Oddly enough for g*mer wisdom, this one is not even wrong:
I hold that it is bad as far as we are concerned if a person, a political party, an army or a school is not attacked by the enemy, for in that case it would definitely mean that we have sunk to the level of the enemy. It is good if we are attacked by the enemy, since it proves that we have drawn a clear line of demarcation between the enemy and ourselves. It is still better if the enemy attacks us wildly and paints us as utterly black and without a single virtue; it demonstrates that we have not only drawn a clear line of demarcation between the enemy and ourselves but achieved a great deal in our work.
Mao Zedong, 1939
The problem is g*mers usually mean this in contexts like when their peers hate them because they are assholes.
Yes, but it also have absolutely literal sense in which it is again correct for most shooter, slasher and rpg games, if there are enemies you weren’t there yet, which is important because the lack of assets usually means everywhere in game looks the same.
One of my favourite Maos. It gives you that a good thermometer for how effective an anti-capitalist movement is. Just check how much capitalist feathers are being ruffled.
I mostly played JRPGs, so is running around in a circle the “right way” for me? That explains a lot really.
I feel like these kinds of posts have just as much impact without needing to include somebody going “holy fucking shit” or “holy shit”. It’s kind of like “this”. I don’t know. It feels like a laugh track telling me when and how I’m supposed to react to something like I wouldn’t already do that.
Their approach to game design is as simplistic as their approach to politics or ehatever this moron was thinking. The top 4 best selling video games are as follows:
Minecraft: Enemies don’t direct you towards shit, they spawn in every direction.
GTA5: In level design the claim sort of holds up but normally the enemies are pigs and again, they come from every which way.
Tetris: No ”enemies” to fight.
Wii sports: You don’t move around so moot point.
#6 is Mario and that feels like it might be true but then again, the game forces you to go in that direction and shortcuts aren’t advertised by enemies.

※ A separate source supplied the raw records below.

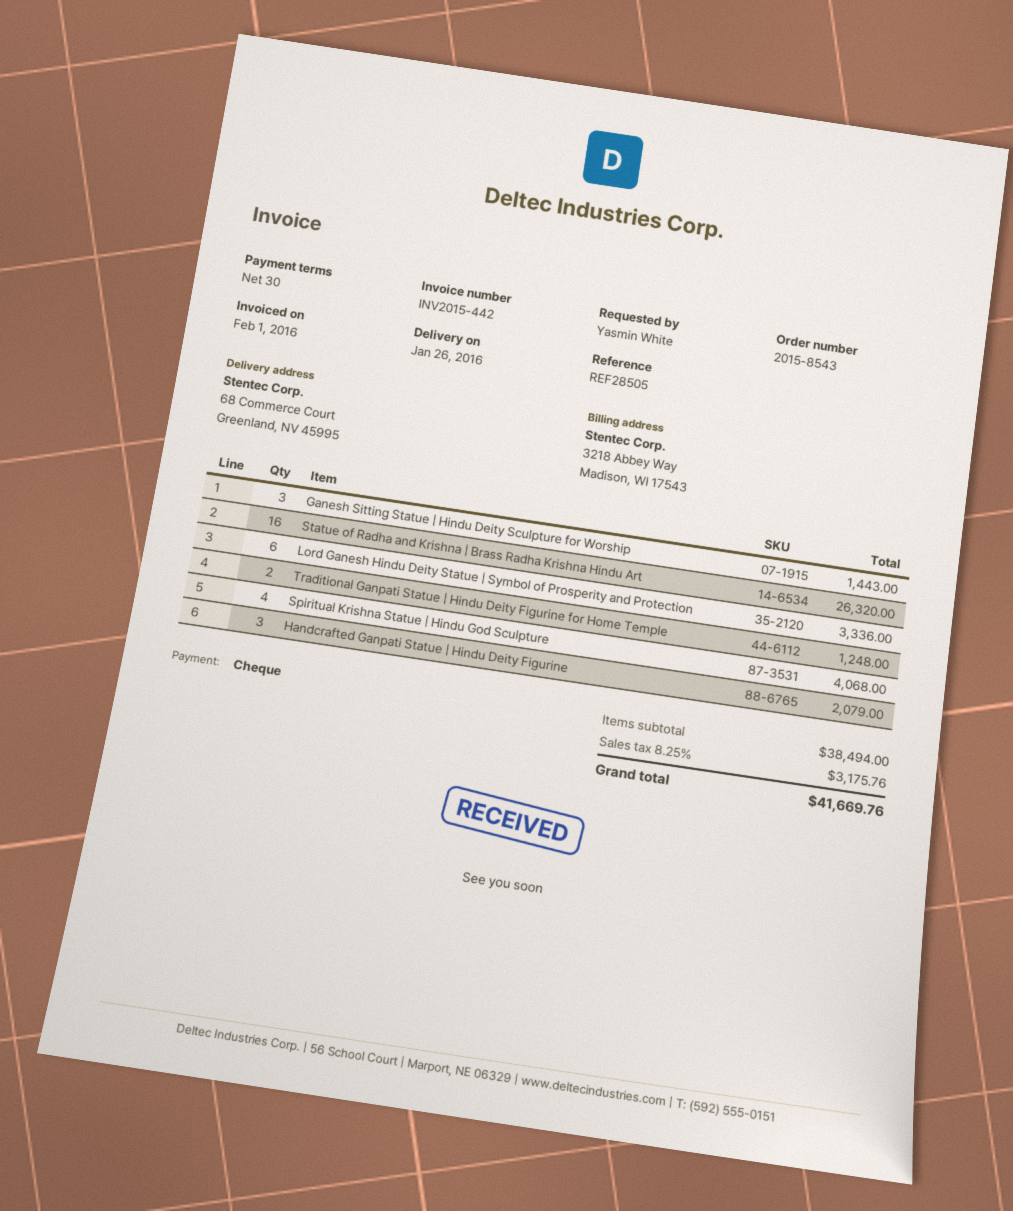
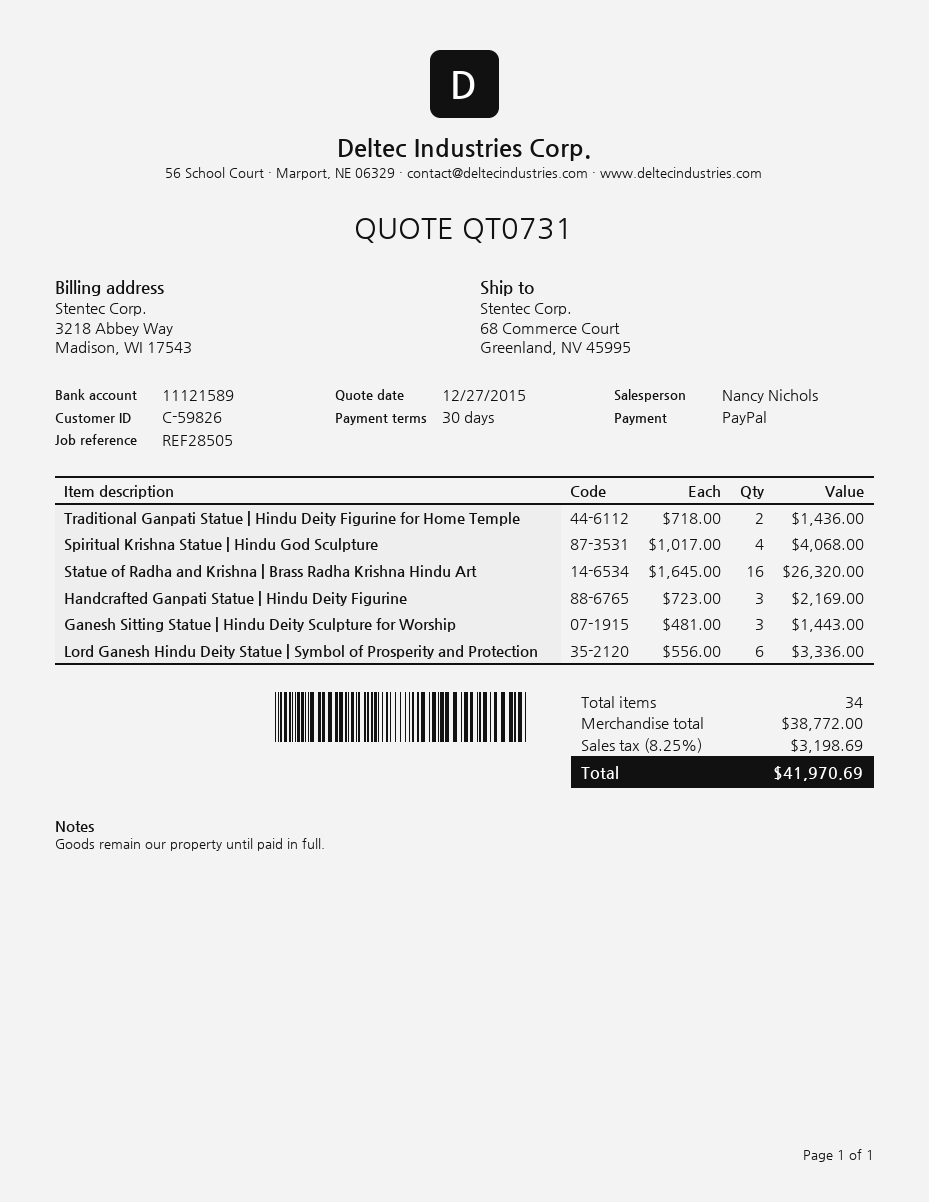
payment method: cheque -> PayPal
Traditional Ganpati Statue | Hindu Deity Figurine for Home Temple: 2 for 1248.00 -> 2 for 1436.00
Handcrafted Ganpati Statue | Hindu Deity Figurine: 3 for 2079.00 -> 3 for 2169.00
subtotal: 38494.00 -> 38772.00
tax: 8.25% = 3175.76 -> 8.25% = 3198.69
total: 41669.76 -> 41970.69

This isn’t my list of best games or anything, but to take a small level/dungeon design concept and to generalise it first to all games and then to life, vaguely, isn’t clever. This isn’t theology dear fellow, your starting position with a western education, some games and 0 books doesn’t grant authority for shit. I know this is just the musings of some kid, but most westerners are uneducated idealists who approach the world this way, and I’ve lost patience for it years ago.